- **Directions**
Transcribe only part of the material below: the lines from the one containing "shipping method: UPS -> express" through the one containing "total: 341.29 -> 306.66", inclusive, exactly as written.

::: Source material

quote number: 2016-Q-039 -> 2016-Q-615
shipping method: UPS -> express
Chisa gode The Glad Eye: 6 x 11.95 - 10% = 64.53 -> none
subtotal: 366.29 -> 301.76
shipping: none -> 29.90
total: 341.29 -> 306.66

::::::
::: Source material

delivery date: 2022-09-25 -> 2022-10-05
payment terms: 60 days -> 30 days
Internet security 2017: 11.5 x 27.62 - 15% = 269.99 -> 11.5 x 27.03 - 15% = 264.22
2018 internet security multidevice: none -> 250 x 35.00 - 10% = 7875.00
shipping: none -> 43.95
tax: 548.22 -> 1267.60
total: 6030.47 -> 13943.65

::::::
::: Source material

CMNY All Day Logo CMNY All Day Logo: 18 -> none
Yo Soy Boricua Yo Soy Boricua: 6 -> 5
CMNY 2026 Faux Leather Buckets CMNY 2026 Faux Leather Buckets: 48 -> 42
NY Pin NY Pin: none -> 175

::::::

- **The completed task**
shipping method: UPS -> express
Chisa gode The Glad Eye: 6 x 11.95 - 10% = 64.53 -> none
subtotal: 366.29 -> 301.76
shipping: none -> 29.90
total: 341.29 -> 306.66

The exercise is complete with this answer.